U.S. GDP grew at a 2% annual rate in the first quarter, even as the war in Iran pushed Brent crude to $120 a barrel and kept gas prices elevated. The economy entered the conflict with enough momentum to absorb the first shock; the question now is how long that can last if energy costs stay high.
What stood out in the Commerce Department data was the source of the growth. Consumer spending rose 1.6%, business investment was solid, and government outlays came back after the prior quarter’s shutdown-related drag. The 2% GDP print was a little softer than economists expected, but it still marked a clear rebound from 0.5% growth in the fourth quarter.
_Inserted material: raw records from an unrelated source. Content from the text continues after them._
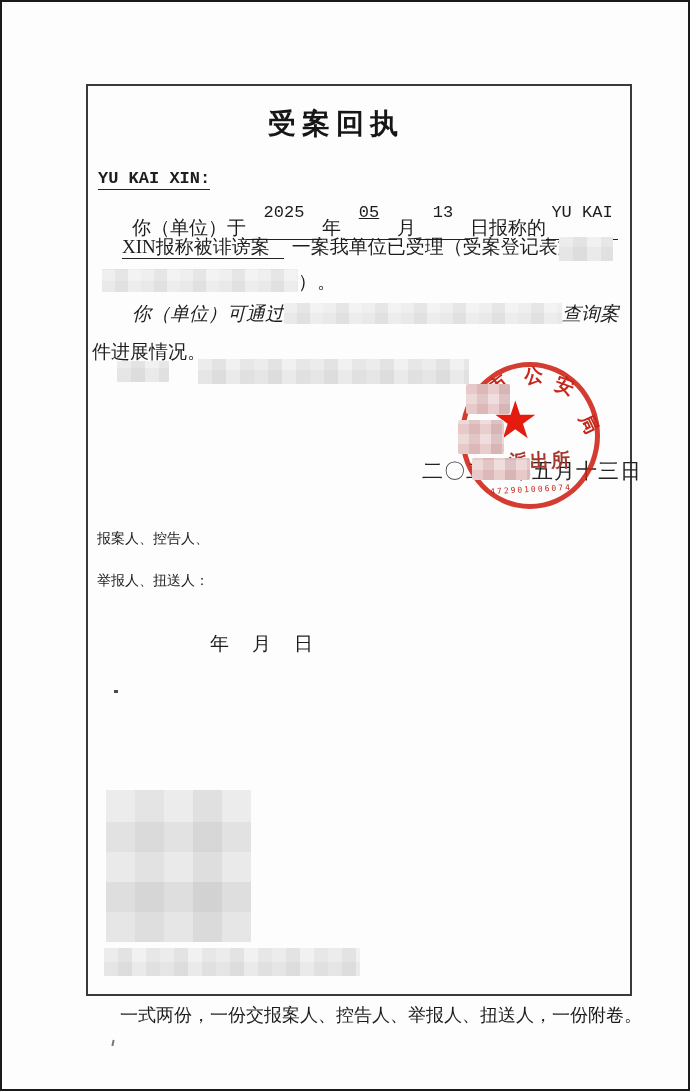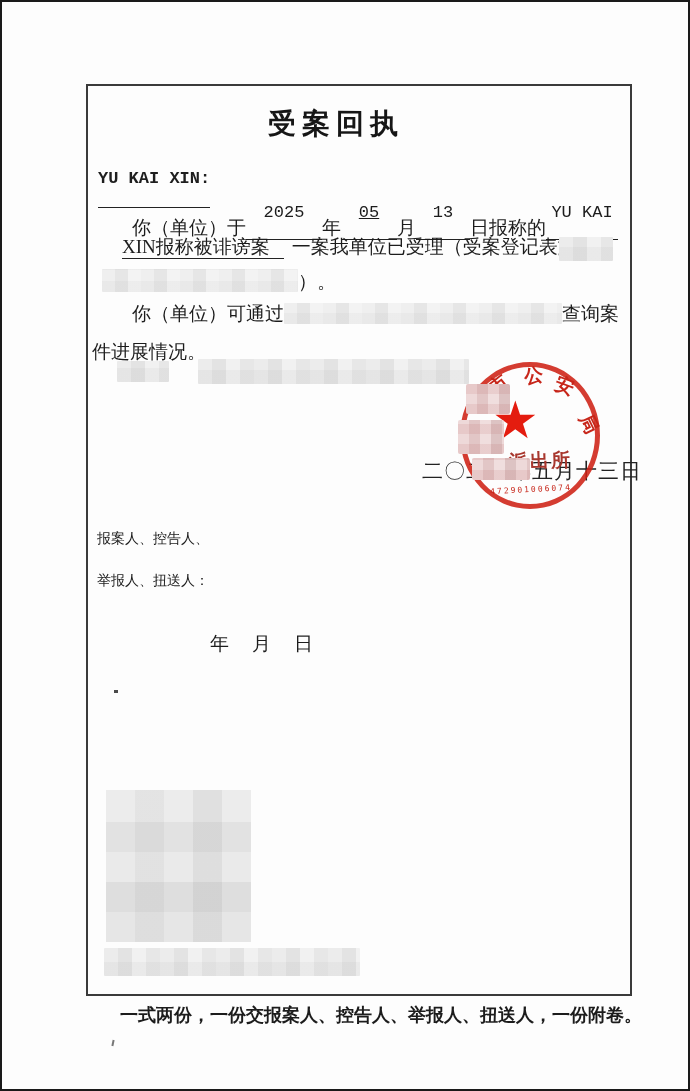"YU KAI XIN:" .salutation { padding-bottom: 19px -> 1px }
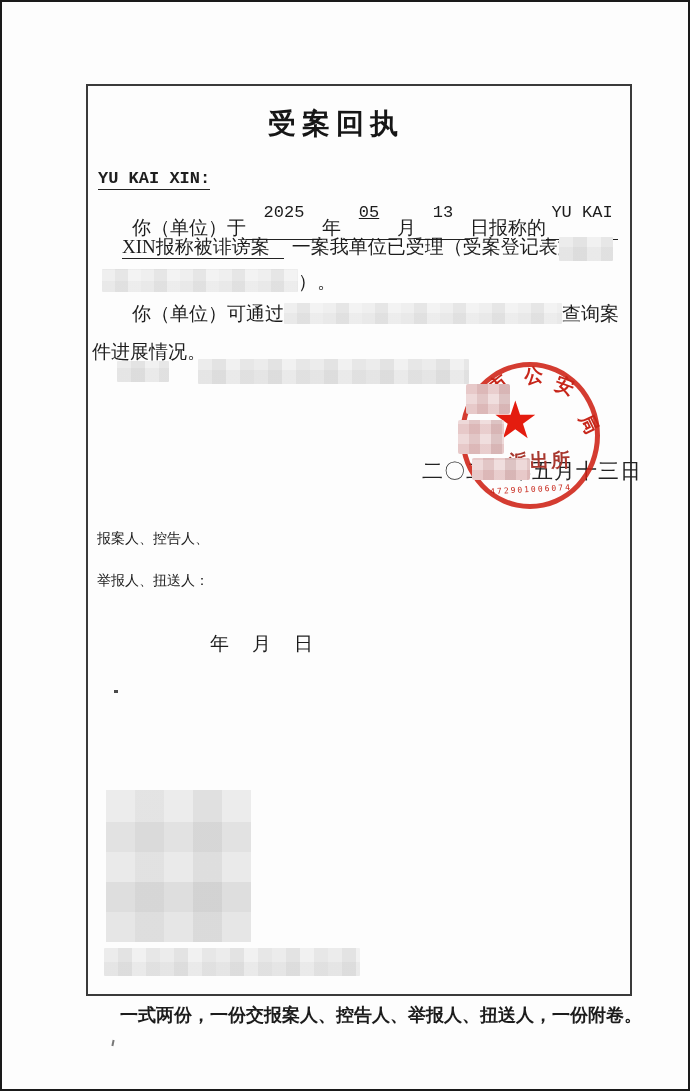"你（单位）可通过 查询案" div.line { font-style: none -> italic }
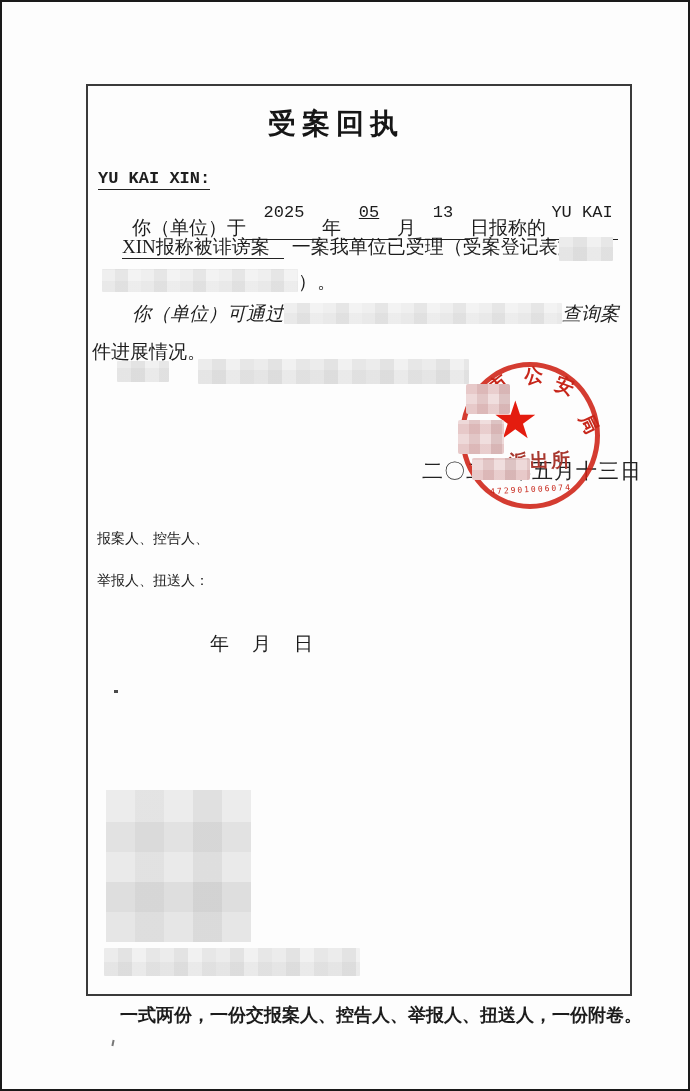"一式两份，一份交报案人、控告人、举报人、扭送人，一份附卷。" .footer-note { font-weight: bold -> none }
AI spending helped keep the economy moving, but the consumer is starting to lose some altitude. That is the cleaner read on the quarter than the headline alone. Business investment tied to artificial intelligence added lift, while softer spending growth and inflation pressure kept the pace from running hotter. The top end of the income ladder is still doing much of the work, which makes the expansion look sturdier than it may feel lower down the income scale.
- Brent crude jumped from around $70 in February to $120 a barrel this week after the Strait of Hormuz was effectively closed.
- Personal consumption grew 1.6% in the first quarter, while government spending rose 4.4% after the shutdown-driven dip in the prior quarter.
- Economists say the longer the conflict lasts, the more it could hit growth and keep the Fed from moving quickly on cuts.
That leaves a new constraint on the economy: growth can still clear 2%, but only if oil does not keep rewriting the inflation bill. If crude stays above $100 into the summer, the debate shifts from whether the war dents growth to how much of the consumer can keep spending through it.